Mr. Rasmussen said no terrorist organization in Africa so far had successfully been able to attack the American homeland, giving credence to the idea that too much emphasis had been put on such groups. But without military and intelligence personnel on the ground, working with partner nations to help combat regional terrorist organizations, it becomes difficult to assess which groups have or could have the capabilities to mount an attack on the United States, Mr. Rasmussen said.
“If our intelligence picture is degraded significantly by a drawdown in presence, we run the risk of failing to collect that critical bit of intelligence that might give us insight on the capability part of the equation,” Mr. Rasmussen said.
The shift, military and intelligence officials said, is also part of an effort to move resources toward countering the rise of China and to more adroitly compete with Beijing.
But some American officials believe that cutting back the intelligence and military presence will reduce the United States’ clout in Africa at the very time it is becoming a front line in the influence battle with Russia and China.
The three nations are jostling for prominence in sub-Saharan Africa. Russia’s mercenary force, the Wagner Group, has had a presence in the Central African Republic and other countries, said Sean McFate, a professor at the National Defense University and the author of “The New Rules of War.” China has a military support base in Djibouti and is using its Belt and Road Initiative to expand its connections throughout the continent.
“Where we are competing with China is in Africa,” Mr. McFate said. “It seems shortsighted to cede the field. It is strategically myopic to move intelligence — which is the only way we are going to find out on the ground in these places — out of the region.”
Some intelligence officials insist that even if American military forces or C.I.A. officers are collecting less front-line intelligence, analysts in Washington can still draw valuable insights and warnings on terrorist threats.
But Mr. McFate said gathering knowledge about Africa was not like Eastern Europe during the years when American intelligence focused on the communist threat.
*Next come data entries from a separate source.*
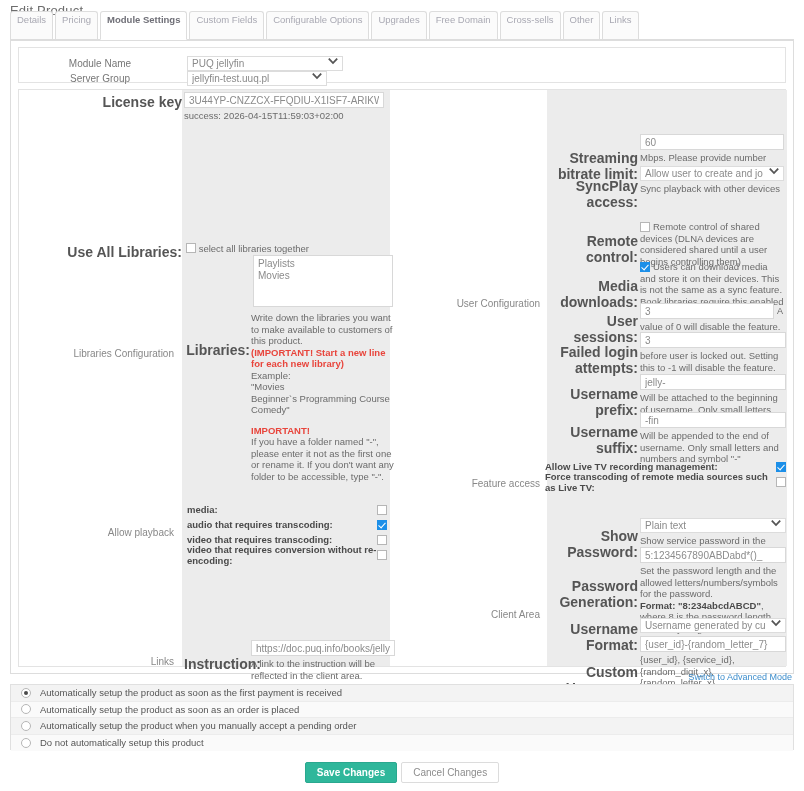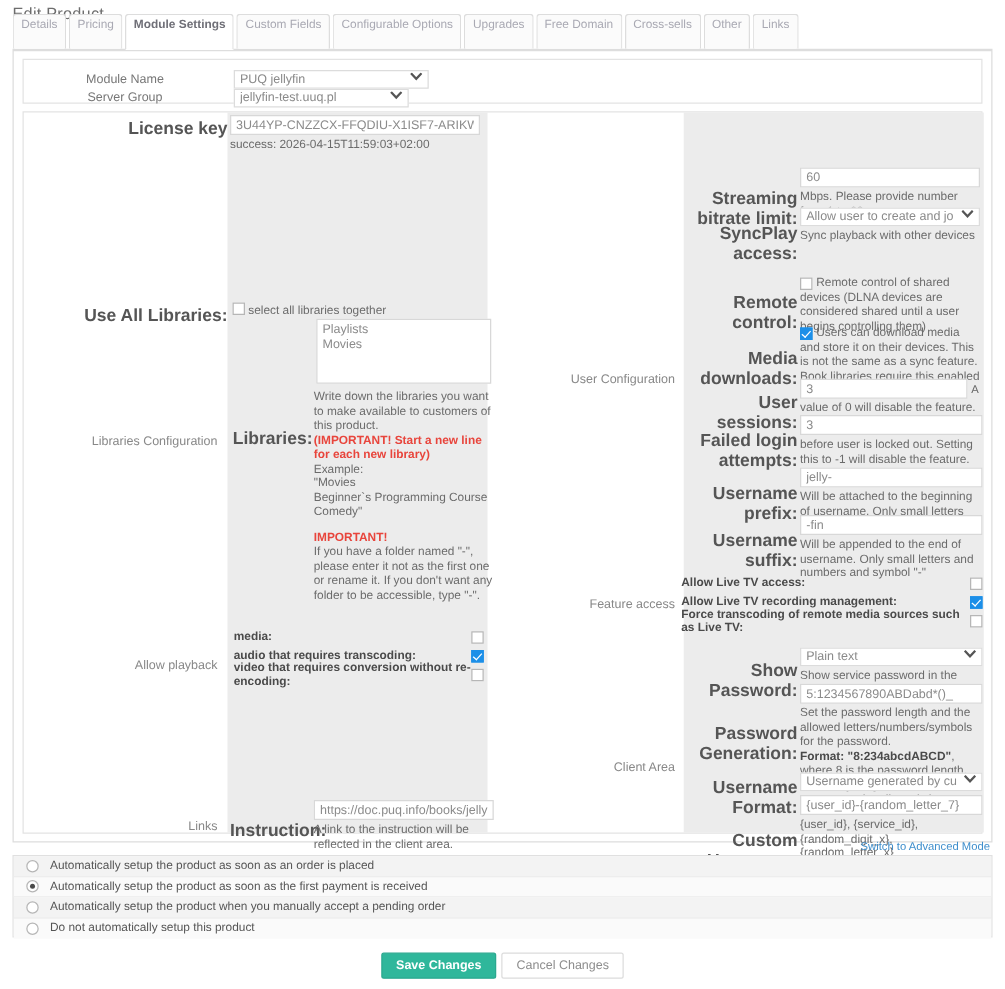--- a/index.html
+++ b/index.html
@@ -398,10 +398,6 @@
         <div class="seclabel" style="top:388px;width:150px;left:0;">Feature access</div>
         <div class="abs" style="left:155px;top:369px;width:241px;">
           <div style="display:flex;align-items:center;height:15px;">
-            <span style="font-size:9.5px;color:#4a4a4a;font-weight:bold;flex:1;">Allow Live TV access:</span>
-            <input type="checkbox" class="cb" style="">
-          </div>
-          <div style="display:flex;align-items:center;height:15px;">
             <span style="font-size:9.5px;color:#4a4a4a;font-weight:bold;flex:1;">Allow Live TV recording management:</span>
             <input type="checkbox" class="cb" checked="" style="">
           </div>

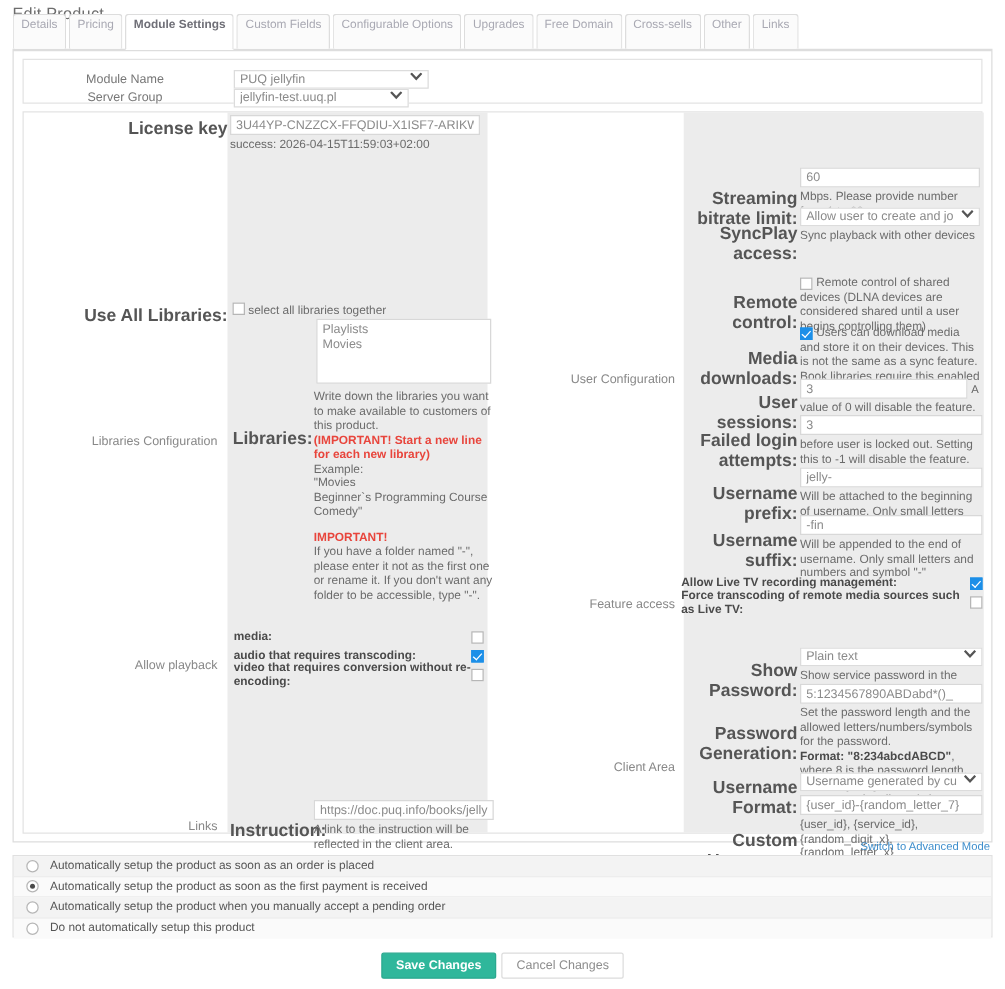--- a/index.html
+++ b/index.html
@@ -297,6 +297,10 @@
           <div style="display:flex;align-items:center;height:15px;">
             <span style="font-size:9.5px;color:#4a4a4a;font-weight:bold;flex:1;">audio that requires transcoding:</span>
             <input type="checkbox" class="cb" checked="" style="">
+          </div>
+          <div style="display:flex;align-items:center;height:15px;">
+            <span style="font-size:9.5px;color:#4a4a4a;font-weight:bold;flex:1;">video that requires transcoding:</span>
+            <input type="checkbox" class="cb" style="">
           </div>
           <div style="display:flex;align-items:center;height:15px;">
             <span style="font-size:9.5px;color:#4a4a4a;font-weight:bold;flex:1;">video that requires conversion without re-encoding:</span>

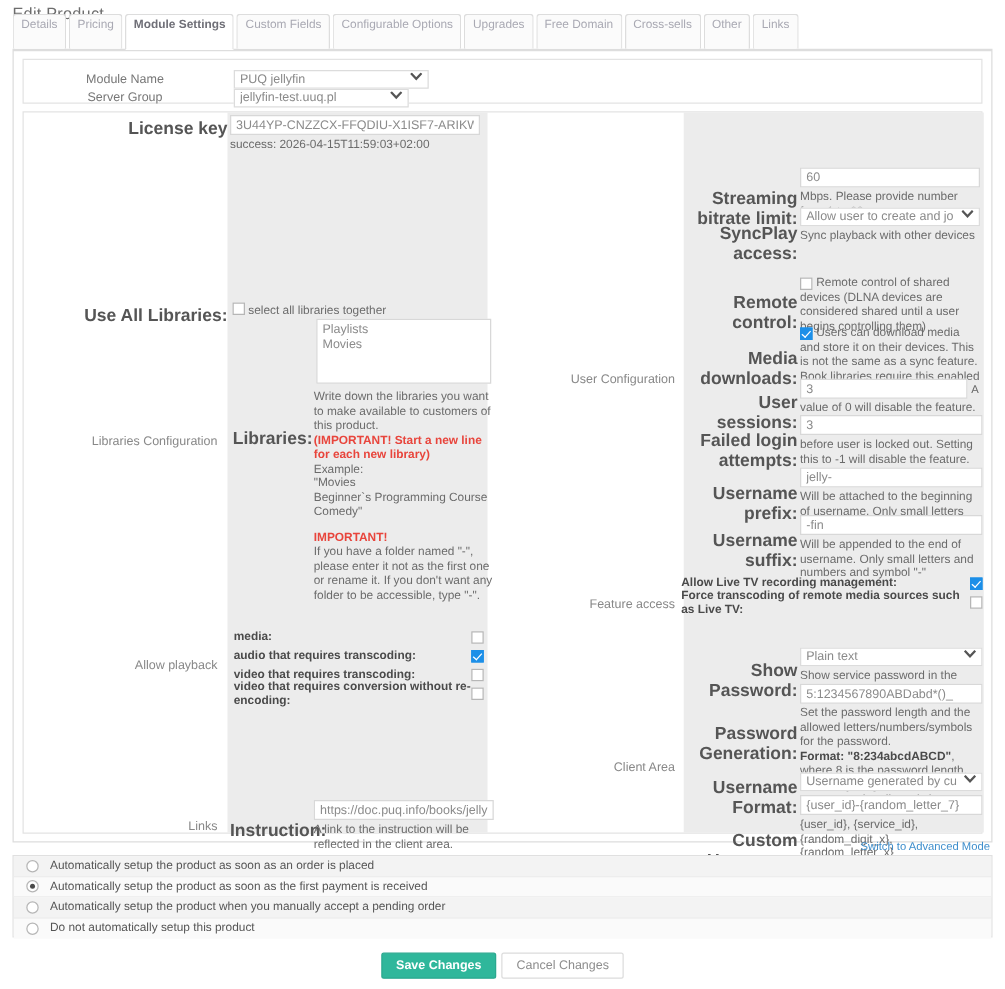--- a/index.html
+++ b/index.html
@@ -474,12 +474,12 @@
 
   <div class="setupbox">
     <div class="setuprow">
+      <input type="radio" name="setup" class="rb" checked="" style="">
+      <span>Automatically setup the product as soon as the first payment is received</span>
+    </div>
+    <div class="setuprow">
       <input type="radio" name="setup" class="rb" style="">
       <span>Automatically setup the product as soon as an order is placed</span>
-    </div>
-    <div class="setuprow">
-      <input type="radio" name="setup" class="rb" checked="" style="">
-      <span>Automatically setup the product as soon as the first payment is received</span>
     </div>
     <div class="setuprow">
       <input type="radio" name="setup" class="rb" style="">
A diplomat sitting in the capital simply cannot assess the strength of a terrorist group operating in a distant province, or the influence of Russian or Chinese mercenary companies.
The C.I.A. does not take policy positions in interagency discussions, and only points out the implications of different approaches. Nevertheless, inside the C.I.A. and other intelligence agencies, many experts on Africa and counterterrorism are worried that the troop pullback will have a deep impact on collection efforts, according to intelligence officials.
Even so, some officials have played down the planned pullback of troops and intelligence personnel. Without the troop presence, American officials said, they would need to switch how they collect information — relying less on officers in the field and more on intercepted communications, satellite imagery and other technical means.
But outside experts have questioned how much technical collection can compensate for a reduction in intelligence officers working in trouble spots in Africa, learning who is responsible for regional instability and what the aims of various groups are.
Mr. McFate said that as the wars in Afghanistan and Iraq wind down, there is a weariness with counterinsurgency operations, akin to the end of the Vietnam War. But pulling troops and intelligence officers out of Africa as a reaction to the exhaustion with “forever wars” is a strategic error, he said.
“America has lost an appetite for counterinsurgency; they just think of this as a never-ending war,” he said. “It is a reaction to that, but it is a strategic misstep.”